Healthcare ETFs have been displaying positive momentum. One healthcare ETF that is based on momentum traits is the PowerShares DWA Healthcare Momentum Portfolio (NASDAQ: PTH), which hit an all-time high last Friday.

PTH, which turns 12 years old in October, follows the Dorsey Wright Healthcare Technical Leaders Index.

“The Index is designed to identify companies that are showing relative strength (momentum), and is composed of at least 30 common stocks from the NASDAQ US Benchmark Index. Relative strength is the measurement of a security’s performance in a given universe over time as compared to the performance of all other securities in that universe,” according to PowerShares.

The $204.2 million PTH currently holds 52 stocks. Applying the momentum factor to the healthcare sector can result in funds emphasizing smaller stocks as highlighted by an average market value of $15.5 billion for PTH’s holdings.

Momentum Catalysts for Healthcare

Industry observers argue that medical technology companies can tap into increased healthcare spending among emerging economies while the U.S. market has matured and could experience slower growth.

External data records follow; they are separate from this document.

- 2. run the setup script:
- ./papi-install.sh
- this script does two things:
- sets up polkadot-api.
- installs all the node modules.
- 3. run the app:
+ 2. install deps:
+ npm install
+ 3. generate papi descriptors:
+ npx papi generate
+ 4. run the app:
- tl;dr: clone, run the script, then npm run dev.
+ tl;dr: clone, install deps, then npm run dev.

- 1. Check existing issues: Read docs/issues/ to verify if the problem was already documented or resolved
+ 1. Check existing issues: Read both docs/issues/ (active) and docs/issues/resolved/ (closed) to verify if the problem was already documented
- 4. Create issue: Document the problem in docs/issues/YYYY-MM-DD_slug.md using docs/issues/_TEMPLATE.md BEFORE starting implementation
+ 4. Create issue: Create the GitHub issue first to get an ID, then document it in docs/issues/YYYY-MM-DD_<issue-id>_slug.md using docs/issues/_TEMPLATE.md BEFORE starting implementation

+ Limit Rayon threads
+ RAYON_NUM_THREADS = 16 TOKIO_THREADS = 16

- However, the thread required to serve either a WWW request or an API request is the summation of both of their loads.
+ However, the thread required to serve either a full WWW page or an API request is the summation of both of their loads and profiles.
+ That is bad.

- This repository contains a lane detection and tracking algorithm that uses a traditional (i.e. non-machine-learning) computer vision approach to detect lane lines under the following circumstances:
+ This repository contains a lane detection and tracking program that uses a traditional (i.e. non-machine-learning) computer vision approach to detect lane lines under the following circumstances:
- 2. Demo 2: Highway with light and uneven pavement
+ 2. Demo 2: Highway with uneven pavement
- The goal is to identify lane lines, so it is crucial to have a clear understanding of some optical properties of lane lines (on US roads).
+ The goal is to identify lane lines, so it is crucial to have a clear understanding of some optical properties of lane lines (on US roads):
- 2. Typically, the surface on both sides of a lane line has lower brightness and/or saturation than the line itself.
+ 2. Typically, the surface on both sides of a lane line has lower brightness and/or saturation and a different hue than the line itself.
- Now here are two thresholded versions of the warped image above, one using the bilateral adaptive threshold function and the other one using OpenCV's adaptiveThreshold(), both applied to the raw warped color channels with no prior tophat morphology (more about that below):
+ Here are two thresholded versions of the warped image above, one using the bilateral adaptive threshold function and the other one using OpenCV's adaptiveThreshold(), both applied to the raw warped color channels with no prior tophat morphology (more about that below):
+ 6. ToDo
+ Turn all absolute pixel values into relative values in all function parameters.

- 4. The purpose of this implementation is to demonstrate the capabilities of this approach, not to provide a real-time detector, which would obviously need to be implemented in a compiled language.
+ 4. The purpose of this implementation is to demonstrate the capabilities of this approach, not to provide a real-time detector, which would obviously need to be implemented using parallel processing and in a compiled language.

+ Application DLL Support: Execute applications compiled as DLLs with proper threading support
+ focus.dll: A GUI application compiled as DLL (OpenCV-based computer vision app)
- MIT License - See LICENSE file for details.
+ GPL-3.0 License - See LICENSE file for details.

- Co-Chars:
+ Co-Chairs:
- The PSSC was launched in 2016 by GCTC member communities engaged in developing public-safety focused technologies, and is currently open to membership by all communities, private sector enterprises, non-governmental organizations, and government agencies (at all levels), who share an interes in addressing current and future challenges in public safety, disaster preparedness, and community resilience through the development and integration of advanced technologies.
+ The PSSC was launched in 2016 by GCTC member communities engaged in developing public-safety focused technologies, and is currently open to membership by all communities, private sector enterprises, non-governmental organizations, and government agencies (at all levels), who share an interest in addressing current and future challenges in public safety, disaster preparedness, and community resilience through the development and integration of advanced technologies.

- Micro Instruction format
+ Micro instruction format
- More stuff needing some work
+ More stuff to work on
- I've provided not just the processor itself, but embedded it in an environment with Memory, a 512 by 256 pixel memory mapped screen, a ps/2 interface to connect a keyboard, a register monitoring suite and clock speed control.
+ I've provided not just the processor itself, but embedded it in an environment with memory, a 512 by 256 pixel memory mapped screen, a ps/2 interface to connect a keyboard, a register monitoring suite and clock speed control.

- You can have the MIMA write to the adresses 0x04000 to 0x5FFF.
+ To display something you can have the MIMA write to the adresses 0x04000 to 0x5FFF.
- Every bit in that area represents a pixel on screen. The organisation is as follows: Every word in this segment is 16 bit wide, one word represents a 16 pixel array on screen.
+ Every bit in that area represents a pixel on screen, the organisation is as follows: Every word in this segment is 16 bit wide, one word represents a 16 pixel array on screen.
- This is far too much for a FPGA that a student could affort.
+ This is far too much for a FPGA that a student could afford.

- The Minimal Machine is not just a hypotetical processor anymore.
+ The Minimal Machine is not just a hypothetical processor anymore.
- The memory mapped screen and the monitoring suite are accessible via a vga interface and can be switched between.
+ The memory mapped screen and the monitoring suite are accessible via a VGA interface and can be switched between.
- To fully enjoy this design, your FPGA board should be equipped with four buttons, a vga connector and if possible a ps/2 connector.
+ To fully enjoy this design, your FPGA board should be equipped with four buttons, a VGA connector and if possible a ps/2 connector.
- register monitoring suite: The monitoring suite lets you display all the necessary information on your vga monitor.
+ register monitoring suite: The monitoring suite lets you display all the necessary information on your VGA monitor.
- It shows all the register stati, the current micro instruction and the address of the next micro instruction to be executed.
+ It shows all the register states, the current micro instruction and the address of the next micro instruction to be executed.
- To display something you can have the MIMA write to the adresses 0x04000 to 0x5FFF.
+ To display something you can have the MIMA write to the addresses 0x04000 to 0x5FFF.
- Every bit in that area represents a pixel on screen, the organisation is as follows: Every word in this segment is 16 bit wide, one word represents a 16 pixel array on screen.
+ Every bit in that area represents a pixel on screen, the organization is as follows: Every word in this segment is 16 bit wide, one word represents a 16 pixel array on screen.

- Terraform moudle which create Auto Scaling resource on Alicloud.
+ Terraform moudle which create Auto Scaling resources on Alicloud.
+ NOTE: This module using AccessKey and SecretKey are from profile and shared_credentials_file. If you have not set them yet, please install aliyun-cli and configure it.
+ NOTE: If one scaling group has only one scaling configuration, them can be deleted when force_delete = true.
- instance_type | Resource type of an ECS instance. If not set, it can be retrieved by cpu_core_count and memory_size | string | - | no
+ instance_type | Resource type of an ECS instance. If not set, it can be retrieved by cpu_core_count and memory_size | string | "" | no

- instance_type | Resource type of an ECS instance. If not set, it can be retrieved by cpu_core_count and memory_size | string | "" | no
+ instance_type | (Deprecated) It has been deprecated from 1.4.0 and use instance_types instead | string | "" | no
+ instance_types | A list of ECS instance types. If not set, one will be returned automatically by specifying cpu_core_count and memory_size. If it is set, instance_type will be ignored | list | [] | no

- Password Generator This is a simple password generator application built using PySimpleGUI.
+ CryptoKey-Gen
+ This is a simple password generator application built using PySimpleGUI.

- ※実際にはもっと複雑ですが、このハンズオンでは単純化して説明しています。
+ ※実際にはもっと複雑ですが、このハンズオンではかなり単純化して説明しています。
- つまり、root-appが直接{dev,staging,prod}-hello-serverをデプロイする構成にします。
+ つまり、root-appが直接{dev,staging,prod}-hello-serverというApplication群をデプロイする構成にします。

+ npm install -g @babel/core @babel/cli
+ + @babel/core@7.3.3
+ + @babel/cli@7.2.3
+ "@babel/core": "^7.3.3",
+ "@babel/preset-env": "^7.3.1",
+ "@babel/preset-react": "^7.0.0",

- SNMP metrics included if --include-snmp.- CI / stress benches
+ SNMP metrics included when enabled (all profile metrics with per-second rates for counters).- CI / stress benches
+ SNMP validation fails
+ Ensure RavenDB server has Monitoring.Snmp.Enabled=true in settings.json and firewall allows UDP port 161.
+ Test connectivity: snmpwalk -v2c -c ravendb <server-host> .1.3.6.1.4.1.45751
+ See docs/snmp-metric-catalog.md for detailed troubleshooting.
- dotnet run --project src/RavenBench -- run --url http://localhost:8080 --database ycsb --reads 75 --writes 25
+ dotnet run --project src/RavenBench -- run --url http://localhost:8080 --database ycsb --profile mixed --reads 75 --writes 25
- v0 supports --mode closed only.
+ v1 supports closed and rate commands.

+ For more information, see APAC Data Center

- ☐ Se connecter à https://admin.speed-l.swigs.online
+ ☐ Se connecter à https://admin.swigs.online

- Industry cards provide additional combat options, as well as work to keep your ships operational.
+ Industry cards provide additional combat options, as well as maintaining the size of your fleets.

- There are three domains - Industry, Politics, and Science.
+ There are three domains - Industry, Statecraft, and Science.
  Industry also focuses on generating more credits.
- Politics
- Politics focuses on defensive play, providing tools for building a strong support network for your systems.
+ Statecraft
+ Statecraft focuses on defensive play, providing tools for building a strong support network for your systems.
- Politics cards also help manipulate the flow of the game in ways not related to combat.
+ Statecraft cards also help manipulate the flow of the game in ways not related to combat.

Looking ahead, in the years through 2024, spending growth is projected to average 5.8% and peak at 6.3% in 2020.

PTH allocates over 31% of its roster to healthcare equipment and supplies manufacturers. The ETF also devotes over 48% of its weight to biotech stocks, which could prove beneficial going forward.

Helping the sector’s prospects is a speedier approval process by the U.S. Food and Drug Administration. In 2012, the FDA was given the authority to designate certain drugs as a ‘breakthrough therapy,’ which then allowed that drug to move through the approval processes more quickly,” said Morningstar.